Prediction Method for HAL Conditional Density Estimation
An object of class haldensify, containing the
results of fitting the highly adaptive lasso for conditional density
estimation, as produced by a call to haldensify.
Additional arguments passed to predict as necessary.
The numeric vector or similar of the observed values for
which a conditional density estimate is to be generated.
A data.frame, matrix, or similar giving the
values of baseline covariates (potential confounders) for the conditioning
set of the observed values A.
A logical indicating whether estimates of the conditional
density below the value indicated in trim_min should be truncated.
The default value of TRUE enforces truncation of any values below
the cutoff specified in trim_min and similarly truncates predictions
for any of new_A falling outside of the training support.
A numeric indicating the minimum allowed value of the
resultant density predictions. Any predicted density values below this
tolerance threshold are set to the indicated minimum. The default is to use
a scaled inverse square root of the sample size of the prediction set,
i.e., 5/sqrt(n)/log(n) (another notable choice is 1/sqrt(n)). If there are
observations in the prediction set with values of new_A outside of
the support of the training set (i.e., provided in the argument A to
haldensify), their predictions are similarly truncated.

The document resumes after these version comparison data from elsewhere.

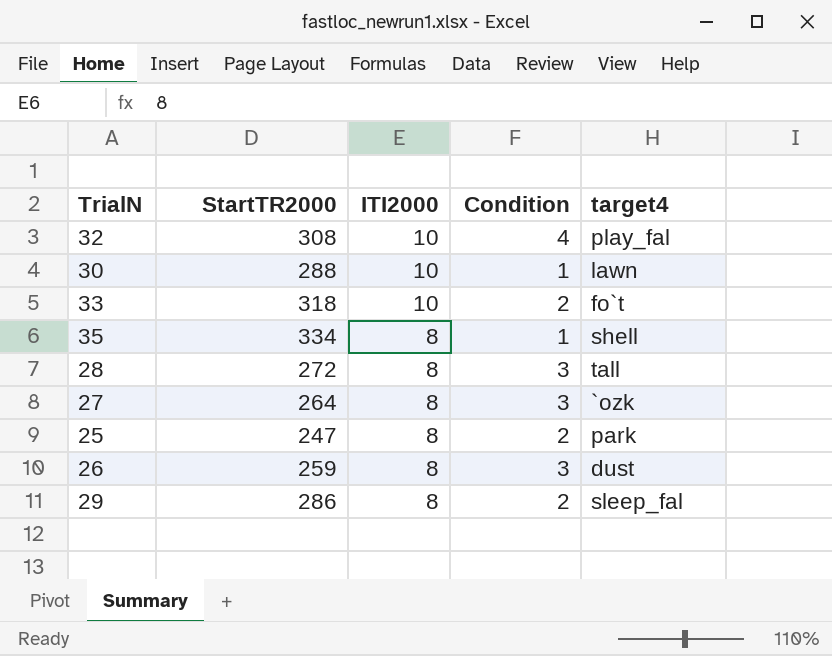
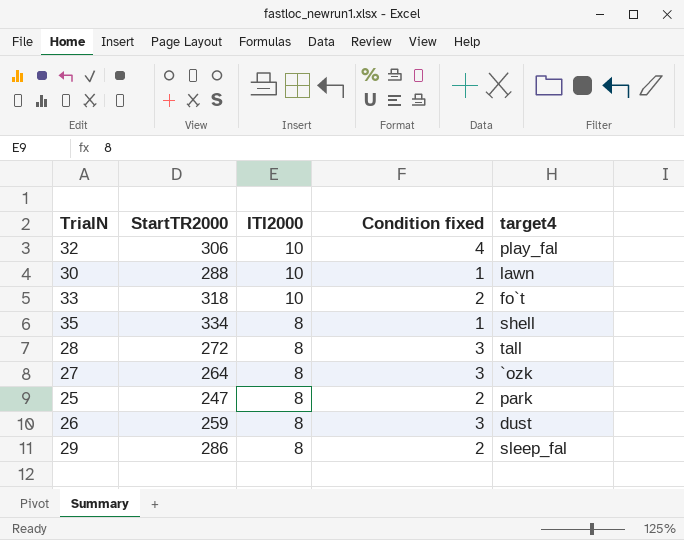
column name: Condition -> Condition fixed
32 | StartTR2000: 308 -> 306

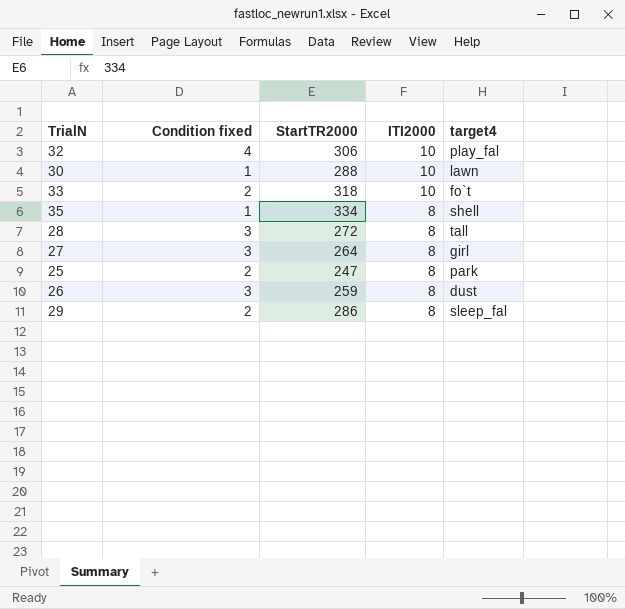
column Condition fixed | position: 4 -> 2
27 | target4: `ozk -> girl

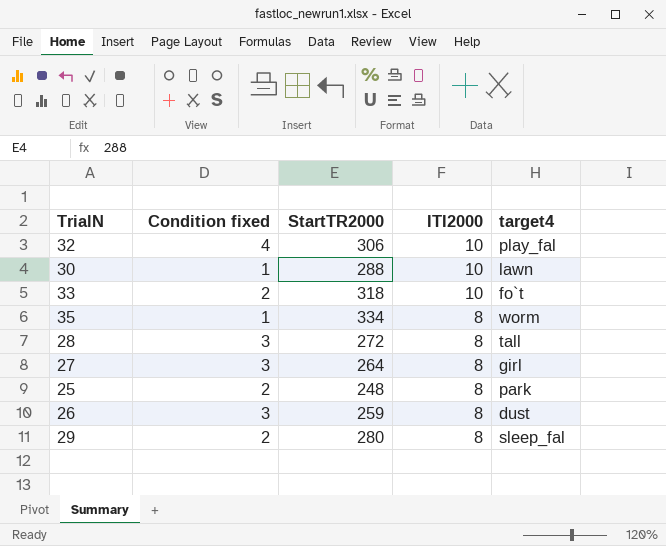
35 | target4: shell -> worm
25 | StartTR2000: 247 -> 248
29 | StartTR2000: 286 -> 280

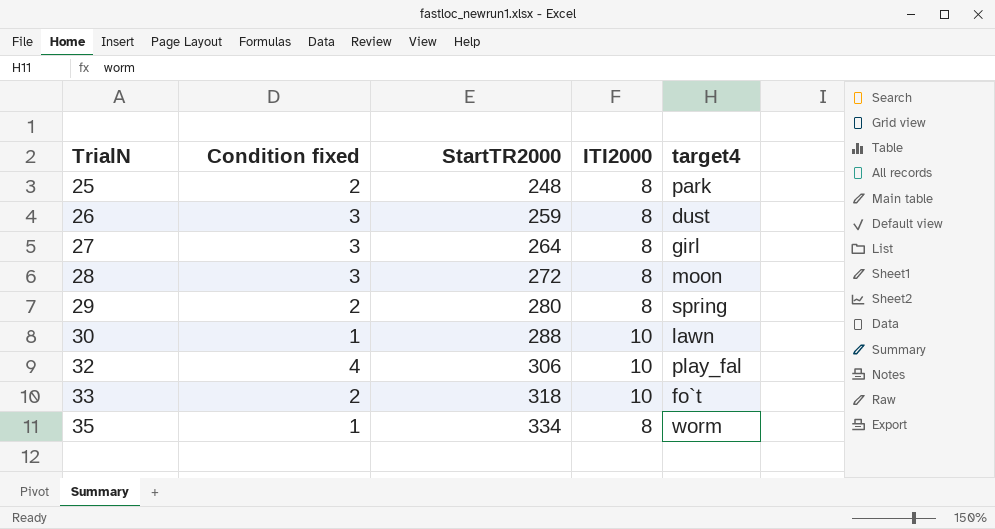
row order: ITI2000 descending -> TrialN ascending
28 | target4: tall -> moon
29 | target4: sleep_fal -> spring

A character indicating whether to return the
predicted density for the value of the regularization parameter chosen by
the global cross-validation selector or whether to return an undersmoothed
sequence (which starts with the cross-validation selector's choice but also
includes all values in the sequence that are less restrictive). The default
is "cv" for the global cross-validation selector. Setting the choice
to "undersmooth" returns a matrix of predicted densities, with each
column corresponding to a value of the regularization parameter less than
or equal to the choice made by the global cross-validation selector. When
"all" is set, predictions are returned for the full sequence of the
regularization parameter on which the HAL model object was fitted.
A numeric vector of predicted conditional density values from
a fitted haldensify object.
Method for computing and extracting predictions of the conditional
density estimates based on the highly adaptive lasso estimator, returned as
an S3 object of class haldensify from haldensify.
# simulate data: W ~ U[-4, 4] and A|W ~ N(mu = W, sd = 0.5)
n_train <- 50
w <- runif(n_train, -4, 4)
a <- rnorm(n_train, w, 0.5)
# HAL-based density estimator of A|W
haldensify_fit <- haldensify(
A = a, W = w, n_bins = 10L, lambda_seq = exp(seq(-1, -10, length = 100)),
# the following arguments are passed to hal9001::fit_hal()
max_degree = 3, reduce_basis = 1 / sqrt(length(a))
)
# predictions to recover conditional density of A|W
new_a <- seq(-4, 4, by = 0.1)
new_w <- rep(0, length(new_a))
pred_dens <- predict(haldensify_fit, new_A = new_a, new_W = new_w)
#> 1.23% of observations outside training support...predictions trimmed.